◆ Exercise directions
Every line of the data should be written out exactly, with the pictures left out.
___ Data to process ___
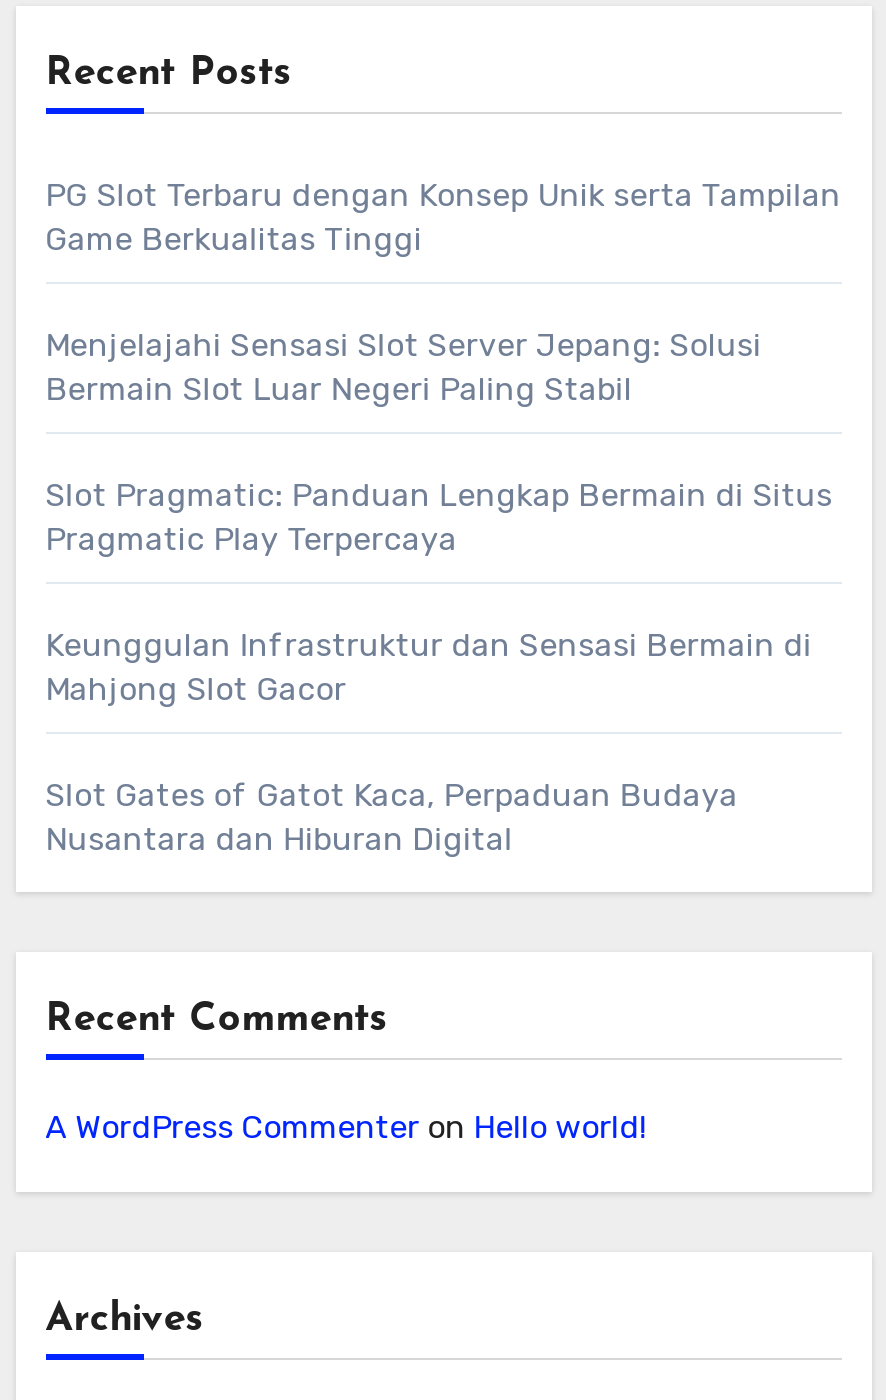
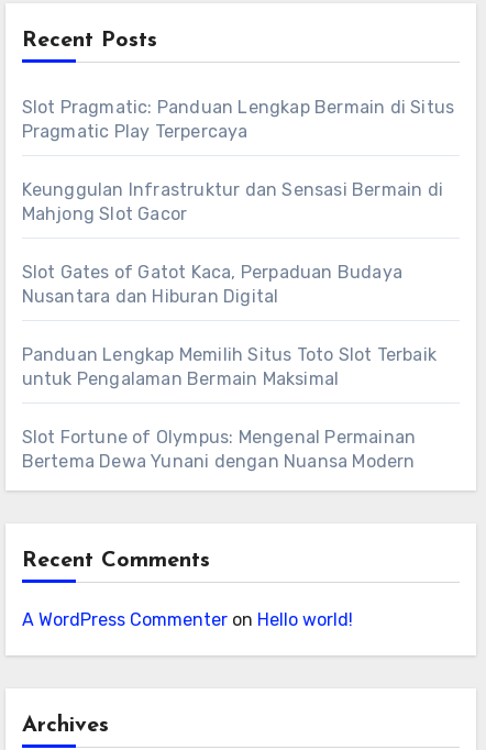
[45,176,841,408] PG Slot Terbaru dengan Konsep Unik serta Tampilan | Game Berkualitas Tinggi | Menjelajahi Sensasi Slot Server Jepang: Solusi | Bermain Slot Luar Negeri Paling Stabil -> none
moved [45,476,832,858] -> [22,97,454,307]: Slot Pragmatic: Panduan Lengkap Bermain di Situs | Pragmatic Play Terpercaya | Keunggulan Infrastruktur dan Sensasi Bermain di | Mahjong Slot Gacor | Slot Gates of Gatot Kaca, Perpaduan Budaya | Nusantara dan Hiburan Digital
none -> [22,344,437,472] Panduan Lengkap Memilih Situs Toto Slot Terbaik | untuk Pengalaman Bermain Maksimal | Slot Fortune of Olympus: Mengenal Permainan | Bertema Dewa Yunani dengan Nuansa Modern

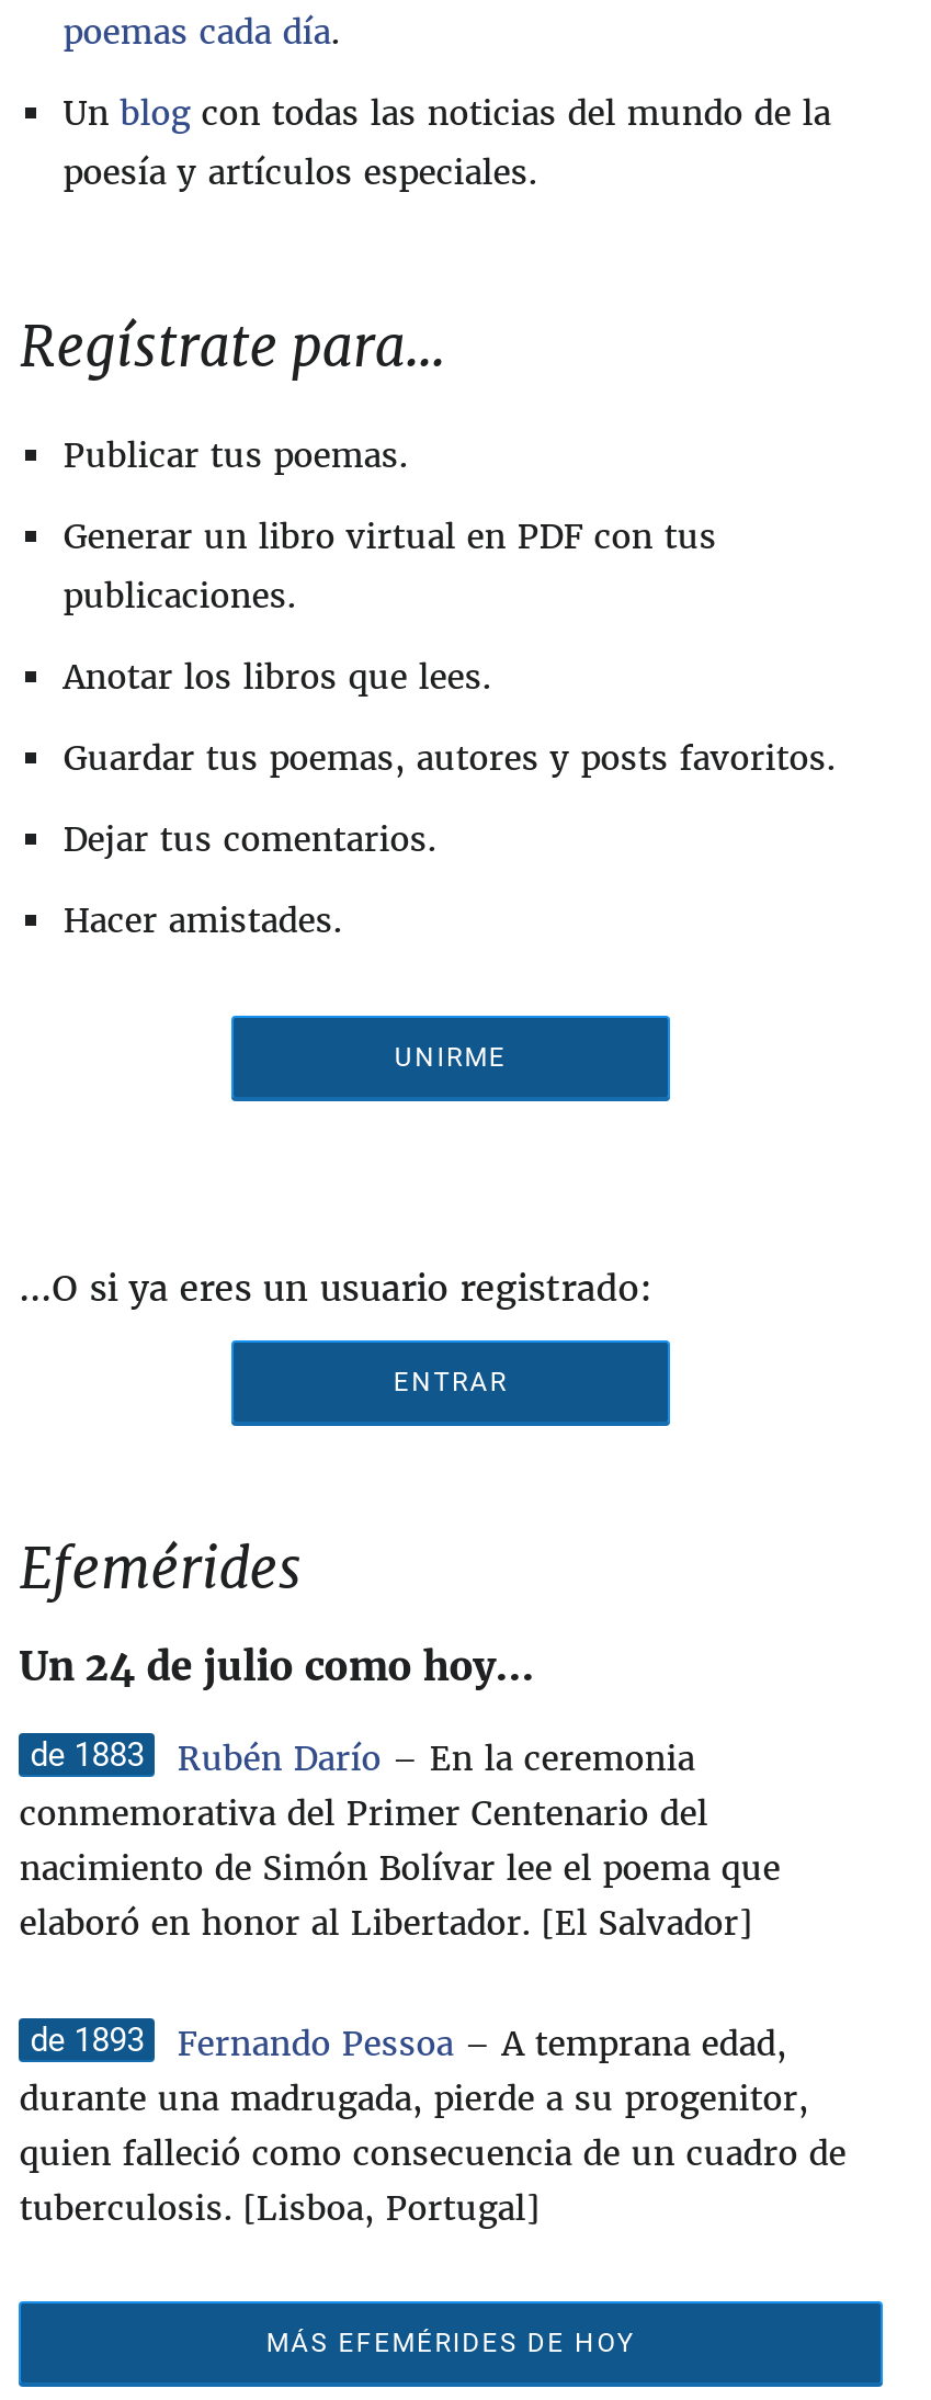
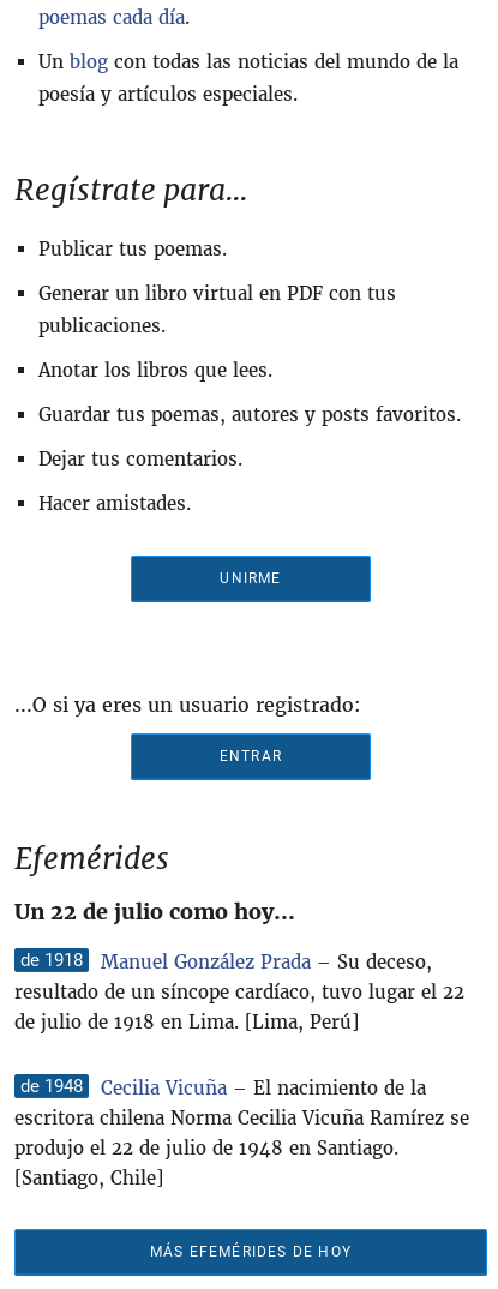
[19,1641,534,1691] Un 24 de julio como hoy... -> [15,898,295,925] Un 22 de julio como hoy...
[19,1735,780,1944] de 1883 | Rubén Darío – En la ceremonia | conmemorativa del Primer Centenario del | nacimiento de Simón Bolívar lee el poema que | elaboró en honor al Libertador. [El Salvador] -> [15,949,465,1033] de 1918 | Manuel González Prada – Su deceso, | resultado de un síncope cardíaco, tuvo lugar el 22 | de julio de 1918 en Lima. [Lima, Perú]
[19,2020,846,2229] de 1893 | Fernando Pessoa – A temprana edad, | durante una madrugada, pierde a su progenitor, | quien falleció como consecuencia de un cuadro de | tuberculosis. [Lisboa, Portugal] -> [15,1075,469,1189] de 1948 | Cecilia Vicuña – El nacimiento de la | escritora chilena Norma Cecilia Vicuña Ramírez se | produjo el 22 de julio de 1948 en Santiago. | [Santiago, Chile]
___
◆ Solution to the problem
[45,176,841,408] PG Slot Terbaru dengan Konsep Unik serta Tampilan | Game Berkualitas Tinggi | Menjelajahi Sensasi Slot Server Jepang: Solusi | Bermain Slot Luar Negeri Paling Stabil -> none
moved [45,476,832,858] -> [22,97,454,307]: Slot Pragmatic: Panduan Lengkap Bermain di Situs | Pragmatic Play Terpercaya | Keunggulan Infrastruktur dan Sensasi Bermain di | Mahjong Slot Gacor | Slot Gates of Gatot Kaca, Perpaduan Budaya | Nusantara dan Hiburan Digital
none -> [22,344,437,472] Panduan Lengkap Memilih Situs Toto Slot Terbaik | untuk Pengalaman Bermain Maksimal | Slot Fortune of Olympus: Mengenal Permainan | Bertema Dewa Yunani dengan Nuansa Modern

[19,1641,534,1691] Un 24 de julio como hoy... -> [15,898,295,925] Un 22 de julio como hoy...
[19,1735,780,1944] de 1883 | Rubén Darío – En la ceremonia | conmemorativa del Primer Centenario del | nacimiento de Simón Bolívar lee el poema que | elaboró en honor al Libertador. [El Salvador] -> [15,949,465,1033] de 1918 | Manuel González Prada – Su deceso, | resultado de un síncope cardíaco, tuvo lugar el 22 | de julio de 1918 en Lima. [Lima, Perú]
[19,2020,846,2229] de 1893 | Fernando Pessoa – A temprana edad, | durante una madrugada, pierde a su progenitor, | quien falleció como consecuencia de un cuadro de | tuberculosis. [Lisboa, Portugal] -> [15,1075,469,1189] de 1948 | Cecilia Vicuña – El nacimiento de la | escritora chilena Norma Cecilia Vicuña Ramírez se | produjo el 22 de julio de 1948 en Santiago. | [Santiago, Chile]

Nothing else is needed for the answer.